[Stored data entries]

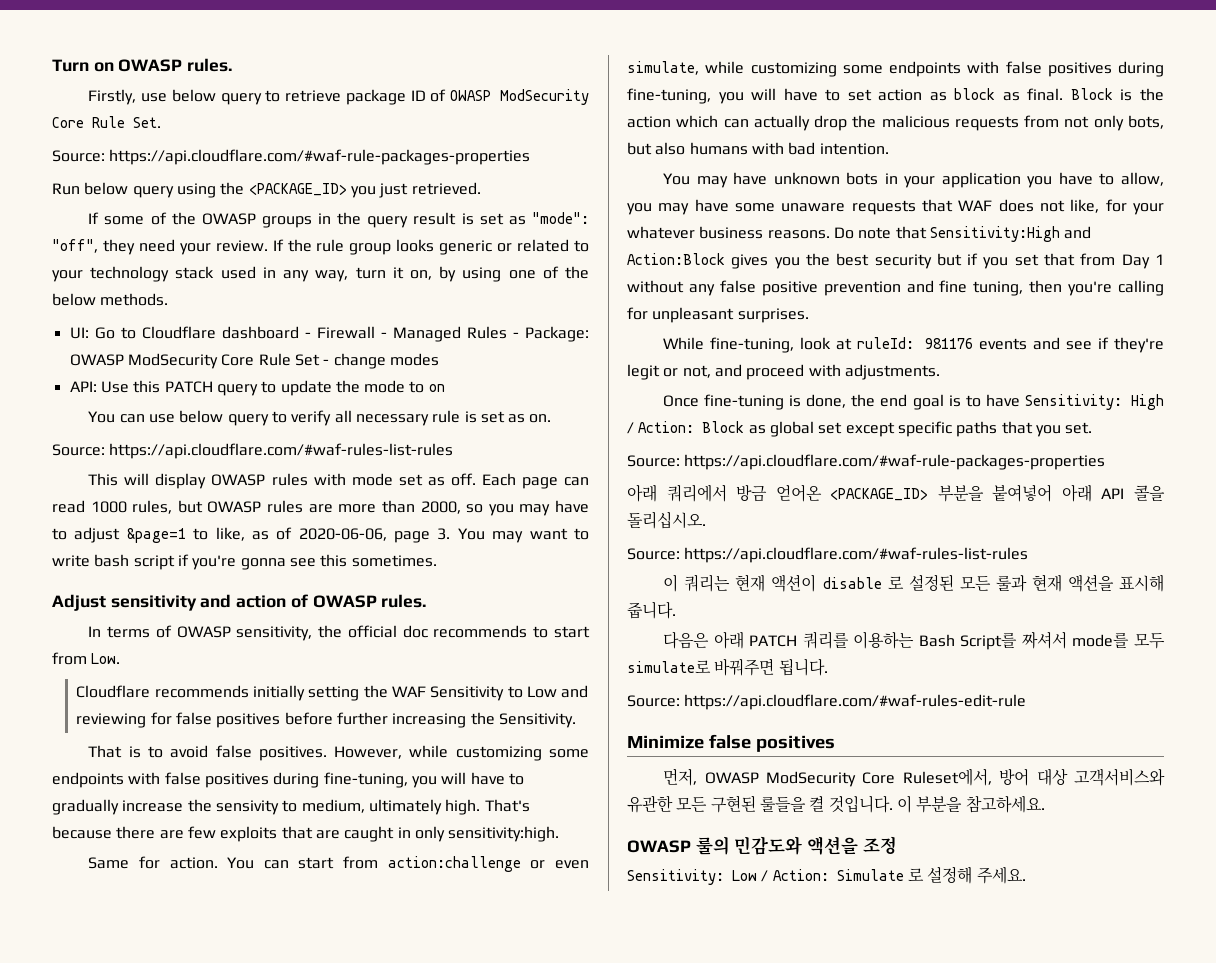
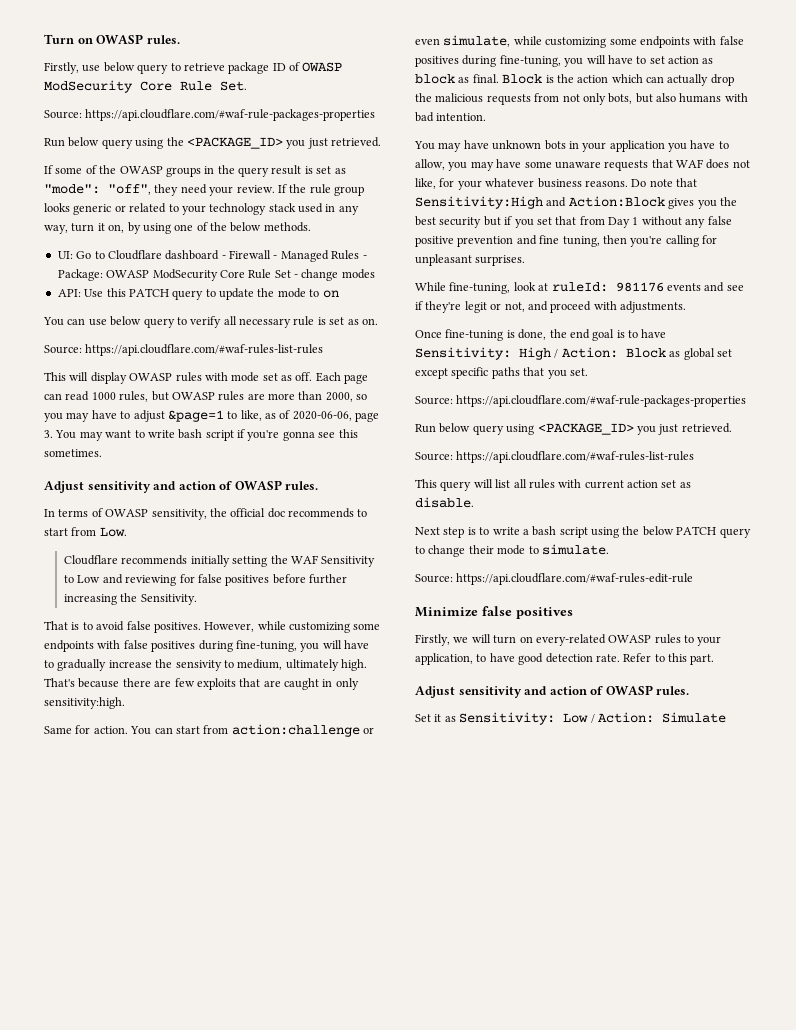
[627,484,1165,502] [627,511,706,529] [627,547,1029,563] [663,574,1164,592] [627,601,676,619] [663,631,1165,650] [627,658,828,676] 아래 쿼리에서 방금 얻어온 <PACKAGE_ID> 부분을 붙여넣어 아래 API 콜을 돌리십시오. // Source: https://api.cloudflare.com/#waf-rules-list-rules // 이 쿼리는 현재 액션이 disable 로 설정된 모든 룰과 현재 액션을 표시해 줍니다. // 다음은 아래 PATCH 쿼리를 이용하는 Bash Script를 짜셔서 mode를 모두 simulate로 바꿔주면 됩니다. -> [415,423,732,435] [415,451,695,463] [415,479,691,491] [415,497,474,508] [415,526,751,538] [415,544,609,557] Run below query using <PACKAGE_ID> you just retrieved. // Source: https://api.cloudflare.com/#waf-rules-list-rules // This query will list all rules with current action set as disable. // Next step is to write a bash script using the below PATCH query to change their mode to simulate.
[663,768,1165,787] [627,795,1045,813] [627,836,897,855] 먼저, OWASP ModSecurity Core Ruleset에서, 방어 대상 고객서비스와 유관한 모든 구현된 룰들을 켤 것입니다. 이 부분을 참고하세요. // OWASP 룰의 민감도와 액션을 조정 // -> [415,634,722,646] [415,653,715,665] [415,685,690,698] [415,714,456,722] Firstly, we will turn on every-related OWASP rules to your application, to have good detection rate. Refer to this part. // Adjust sensitivity and action of OWASP rules. // Set it as
[907,866,1026,884] 로 설정해 주세요. -> (726, 717) none

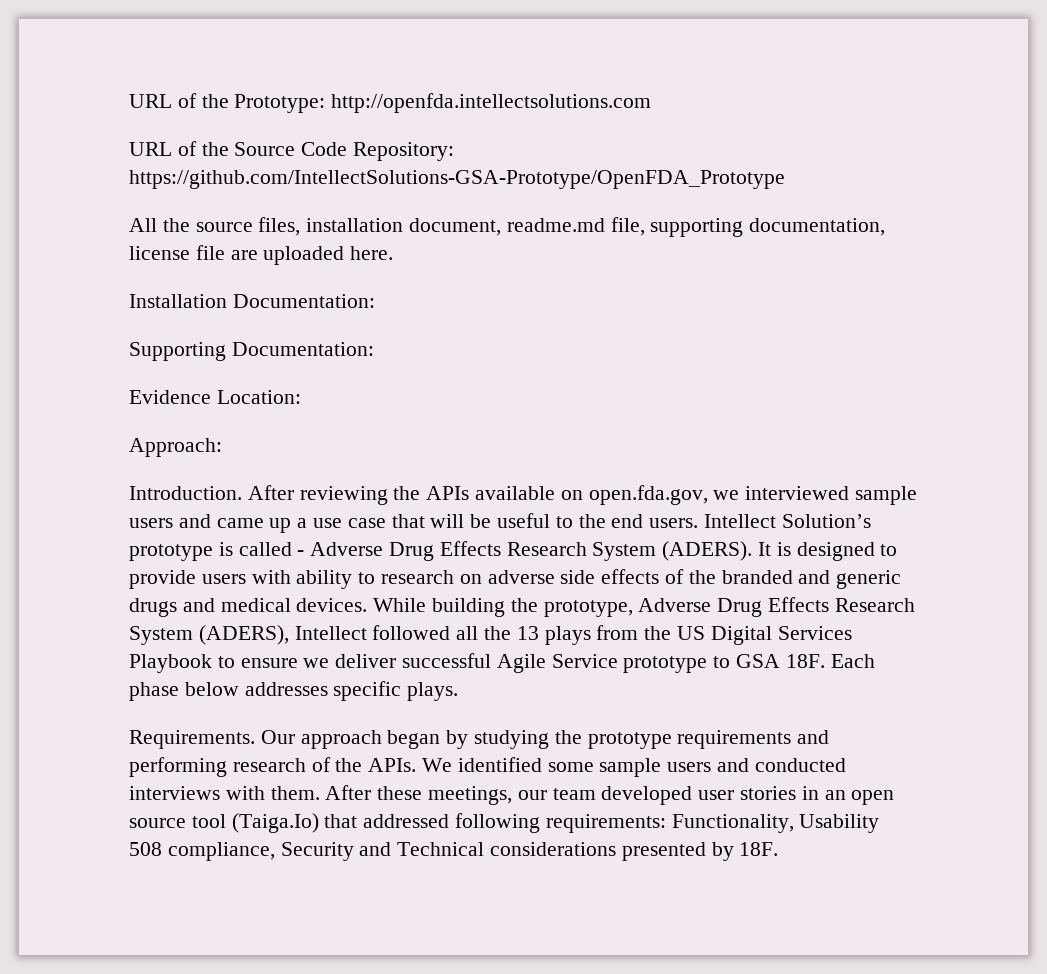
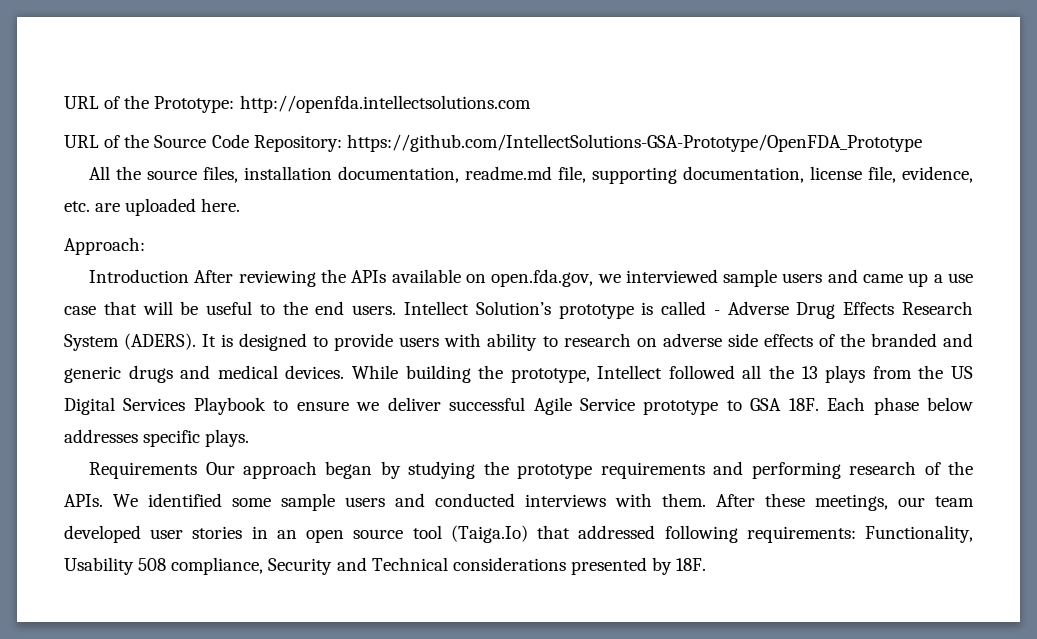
[409,218,502,236] document, -> [338,166,460,183] documentation,
[195,245,225,260] file -> [868,166,973,183] [64,201,90,212] file, evidence, etc.
[129,294,375,308] [129,342,374,361] [129,390,301,404] // Installation Documentation: // Supporting Documentation: // Evidence Location: -> (241, 205) none
[129,486,242,500] Introduction. -> [89,269,190,283] Introduction
[638,597,915,617] [129,625,289,645] Adverse Drug Effects Research System (ADERS), -> (590, 375) none
[129,730,255,749] Requirements. -> [89,462,198,479] Requirements

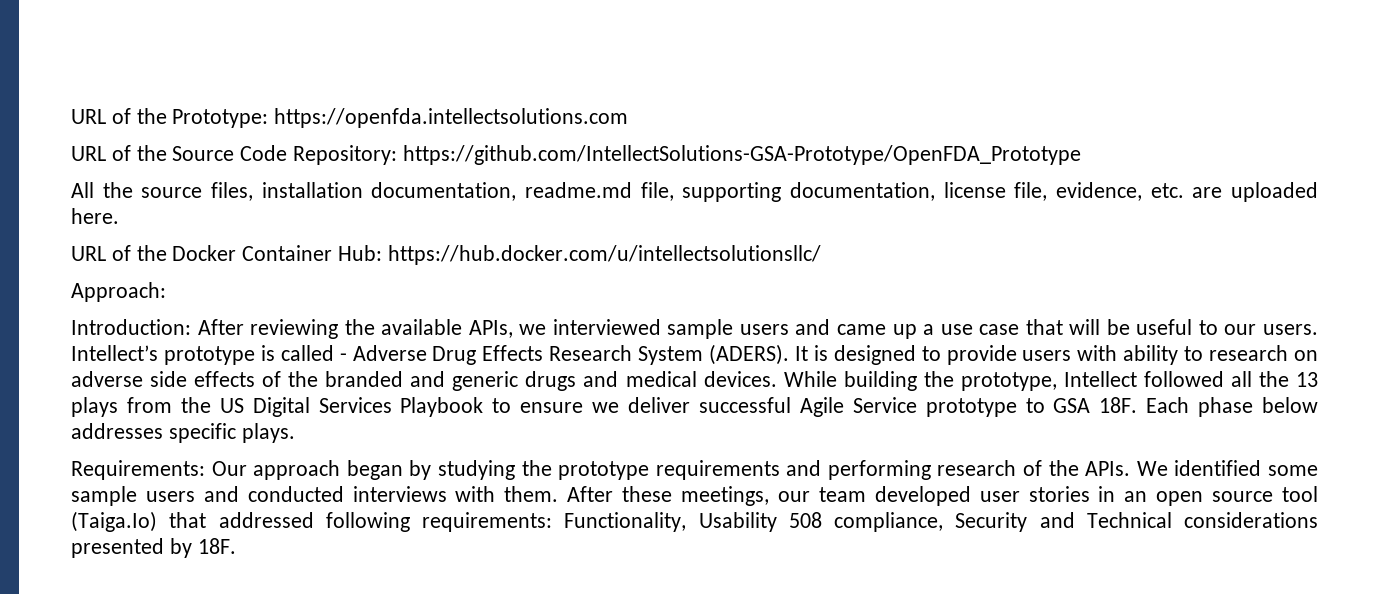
[239,95,531,113] http://openfda.intellectsolutions.com -> [274,108,629,128] https://openfda.intellectsolutions.com
(241, 205) none -> [71,245,821,265] // URL of the Docker Container Hub: https://hub.docker.com/u/intellectsolutionsllc/
[89,269,190,283] Introduction -> [71,319,191,335] Introduction:
[351,269,594,287] APIs available on open.fda.gov, -> [381,319,513,338] available APIs,
[282,301,551,315] the end users. Intellect Solution’s -> [1224,324,1318,335] [71,345,158,361] our users. Intellect’s
[89,462,198,479] Requirements -> [71,460,205,480] Requirements:

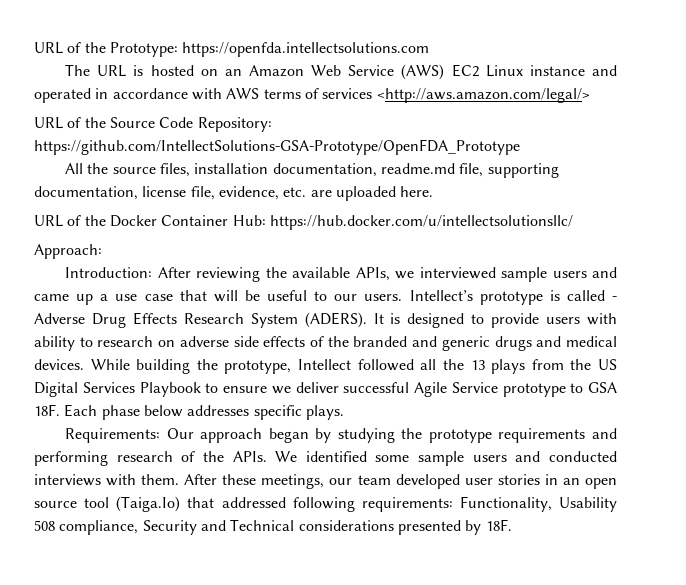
(629, 118) none -> [65,64,617,80] [34,88,590,103] // The URL is hosted on an Amazon Web Service (AWS) EC2 Linux instance and operated in accordance with AWS terms of services <http://aws.amazon.com/legal/>

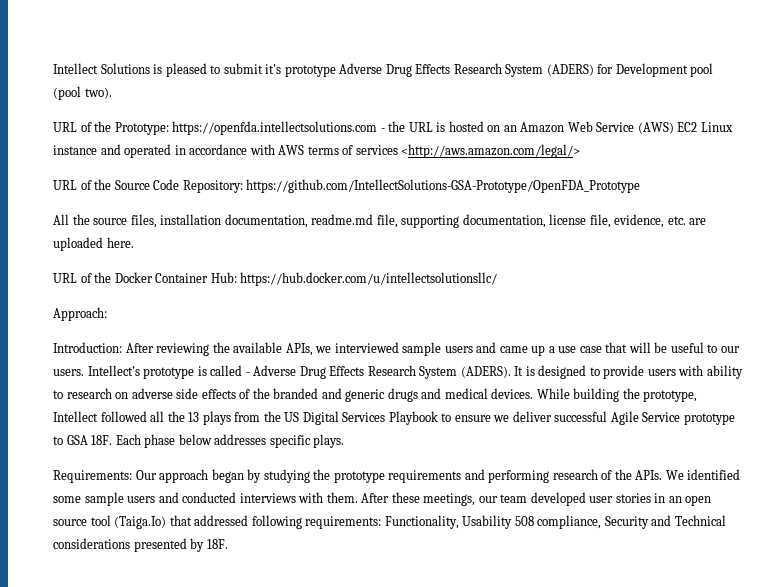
(34, 48) none -> [53,63,714,77] [53,86,112,100] Intellect Solutions is pleased to submit it's prototype Adverse Drug Effects Research System (ADERS) for Development pool (pool two). //
[65,64,91,76] // The -> [380,121,406,132] - the

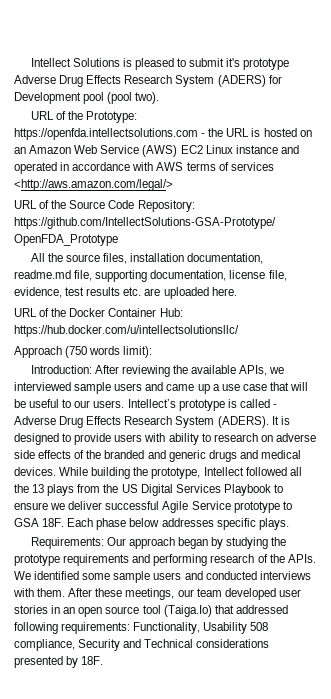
(665, 221) none -> [65,287,121,296] test results
[53,307,107,321] Approach: -> [14,346,153,358] Approach (750 words limit):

Work task |
Would you repeat exactly, and only, the lines from the start of the records above through the line containing "[129,294,375,308] [129,342,374,361] [129,390,301,404]", with the pictures omitted?

Written answer |
[627,484,1165,502] [627,511,706,529] [627,547,1029,563] [663,574,1164,592] [627,601,676,619] [663,631,1165,650] [627,658,828,676] 아래 쿼리에서 방금 얻어온 <PACKAGE_ID> 부분을 붙여넣어 아래 API 콜을 돌리십시오. // Source: https://api.cloudflare.com/#waf-rules-list-rules // 이 쿼리는 현재 액션이 disable 로 설정된 모든 룰과 현재 액션을 표시해 줍니다. // 다음은 아래 PATCH 쿼리를 이용하는 Bash Script를 짜셔서 mode를 모두 simulate로 바꿔주면 됩니다. -> [415,423,732,435] [415,451,695,463] [415,479,691,491] [415,497,474,508] [415,526,751,538] [415,544,609,557] Run below query using <PACKAGE_ID> you just retrieved. // Source: https://api.cloudflare.com/#waf-rules-list-rules // This query will list all rules with current action set as disable. // Next step is to write a bash script using the below PATCH query to change their mode to simulate.
[663,768,1165,787] [627,795,1045,813] [627,836,897,855] 먼저, OWASP ModSecurity Core Ruleset에서, 방어 대상 고객서비스와 유관한 모든 구현된 룰들을 켤 것입니다. 이 부분을 참고하세요. // OWASP 룰의 민감도와 액션을 조정 // -> [415,634,722,646] [415,653,715,665] [415,685,690,698] [415,714,456,722] Firstly, we will turn on every-related OWASP rules to your application, to have good detection rate. Refer to this part. // Adjust sensitivity and action of OWASP rules. // Set it as
[907,866,1026,884] 로 설정해 주세요. -> (726, 717) none

[409,218,502,236] document, -> [338,166,460,183] documentation,
[195,245,225,260] file -> [868,166,973,183] [64,201,90,212] file, evidence, etc.
[129,294,375,308] [129,342,374,361] [129,390,301,404] // Installation Documentation: // Supporting Documentation: // Evidence Location: -> (241, 205) none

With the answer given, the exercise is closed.